## Revision tracking records
┌──
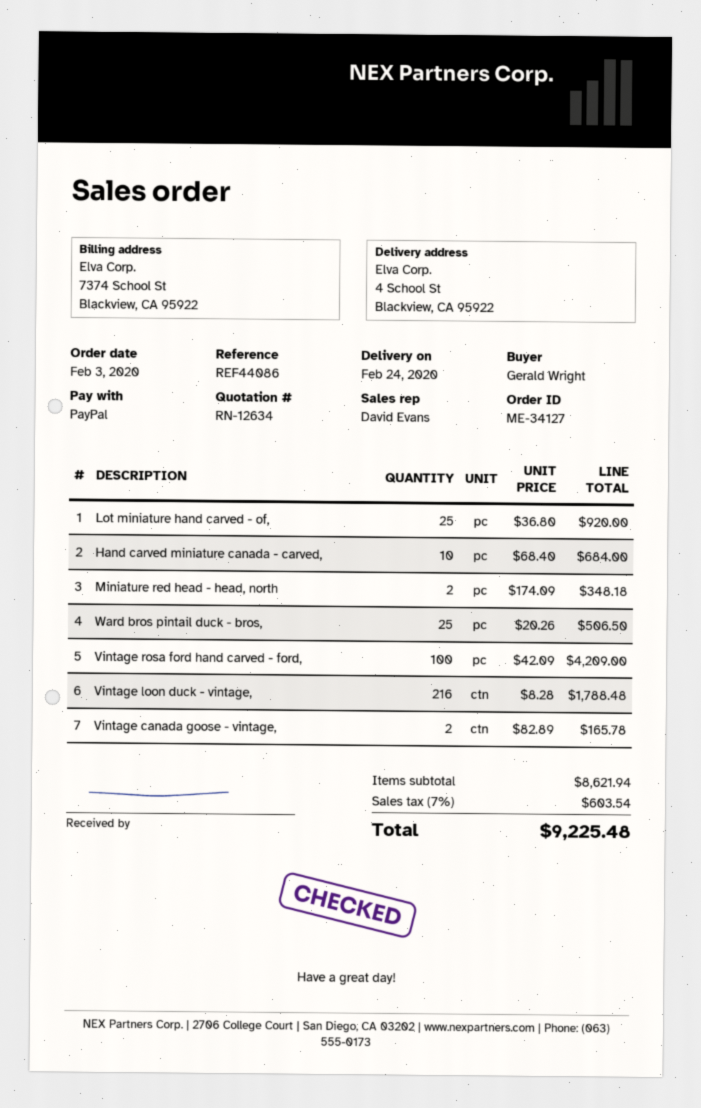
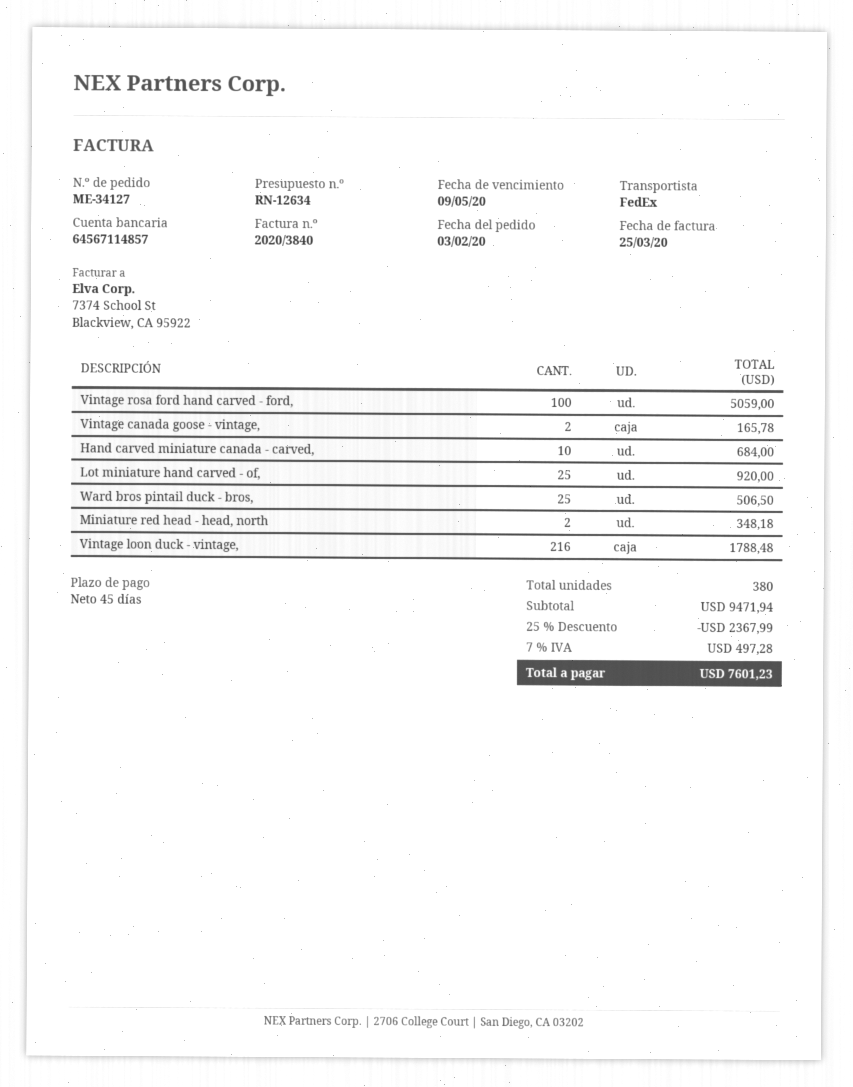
Vintage rosa ford hand carved - ford,: 100 for 4209.00 -> 100 for 5059.00
subtotal: 8621.94 -> 9471.94
discount: none -> 25% = 2367.99
tax: 7% = 603.54 -> 7% = 497.28
total: 9225.48 -> 7601.23

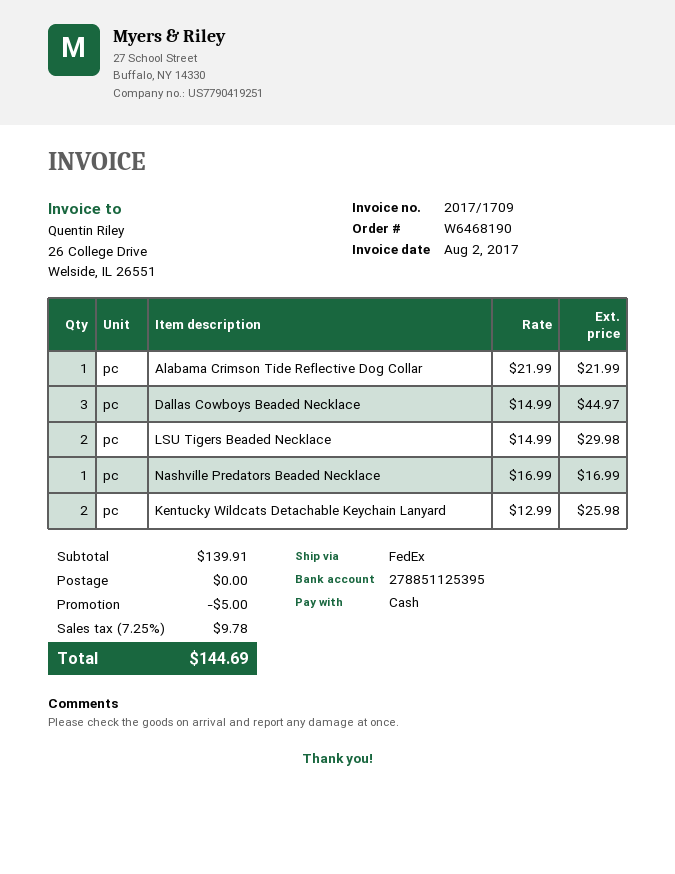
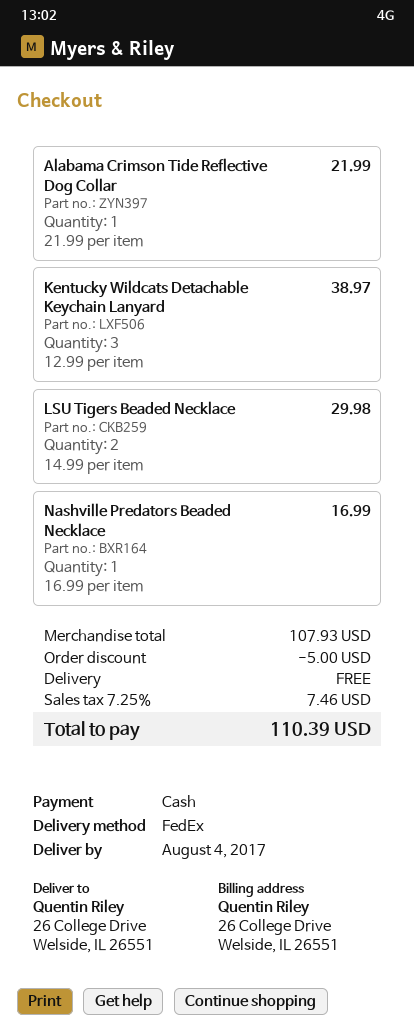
Dallas Cowboys Beaded Necklace: 3 x 14.99 = 44.97 -> none
Kentucky Wildcats Detachable Keychain Lanyard: 2 x 12.99 = 25.98 -> 3 x 12.99 = 38.97
subtotal: 139.91 -> 107.93
tax: 7.25% = 9.78 -> 7.25% = 7.46
total: 144.69 -> 110.39

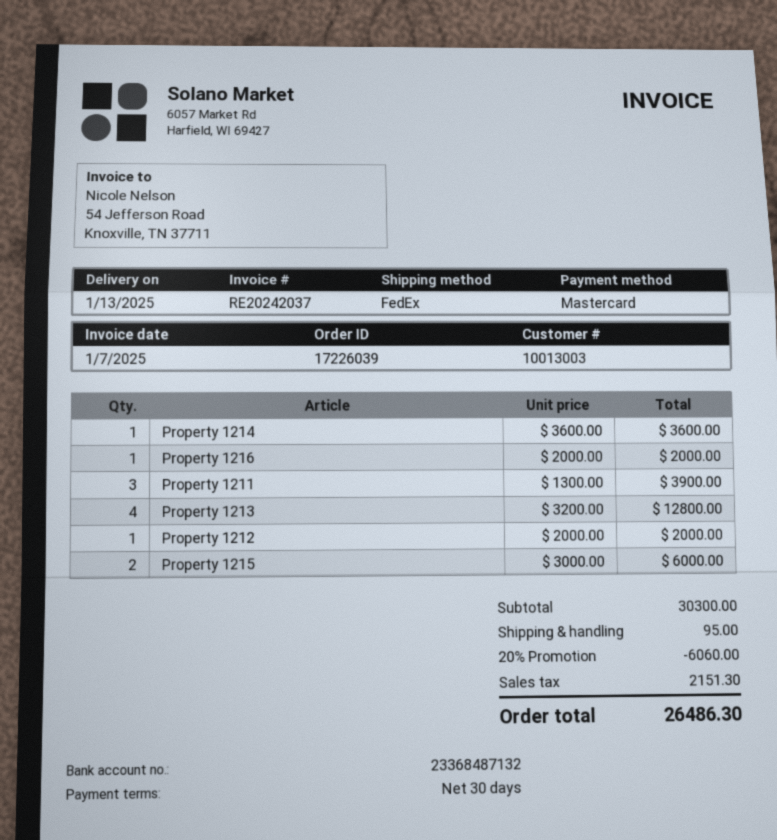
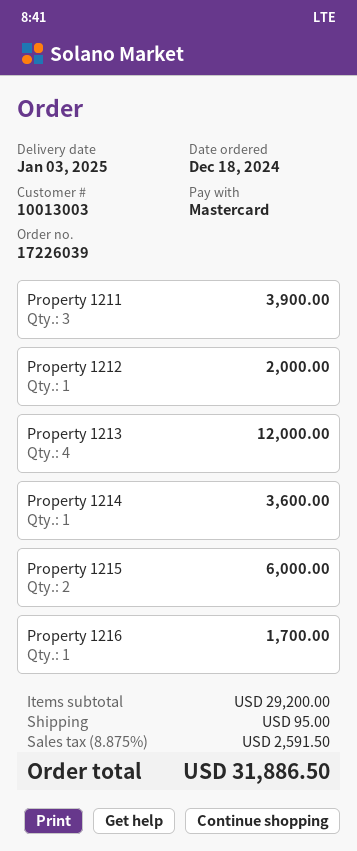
delivery date: 2025-01-13 -> 2025-01-03
Property 1216: 1 for 2000.00 -> 1 for 1700.00
Property 1213: 4 for 12800.00 -> 4 for 12000.00
subtotal: 30300.00 -> 29200.00
discount: 20% = 6060.00 -> none
tax: 2151.30 -> 2591.50
total: 26486.30 -> 31886.50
└──
## The problem
The entries above should be retyped exactly, minus any pictures.

## Written solution
Vintage rosa ford hand carved - ford,: 100 for 4209.00 -> 100 for 5059.00
subtotal: 8621.94 -> 9471.94
discount: none -> 25% = 2367.99
tax: 7% = 603.54 -> 7% = 497.28
total: 9225.48 -> 7601.23

Dallas Cowboys Beaded Necklace: 3 x 14.99 = 44.97 -> none
Kentucky Wildcats Detachable Keychain Lanyard: 2 x 12.99 = 25.98 -> 3 x 12.99 = 38.97
subtotal: 139.91 -> 107.93
tax: 7.25% = 9.78 -> 7.25% = 7.46
total: 144.69 -> 110.39

delivery date: 2025-01-13 -> 2025-01-03
Property 1216: 1 for 2000.00 -> 1 for 1700.00
Property 1213: 4 for 12800.00 -> 4 for 12000.00
subtotal: 30300.00 -> 29200.00
discount: 20% = 6060.00 -> none
tax: 2151.30 -> 2591.50
total: 26486.30 -> 31886.50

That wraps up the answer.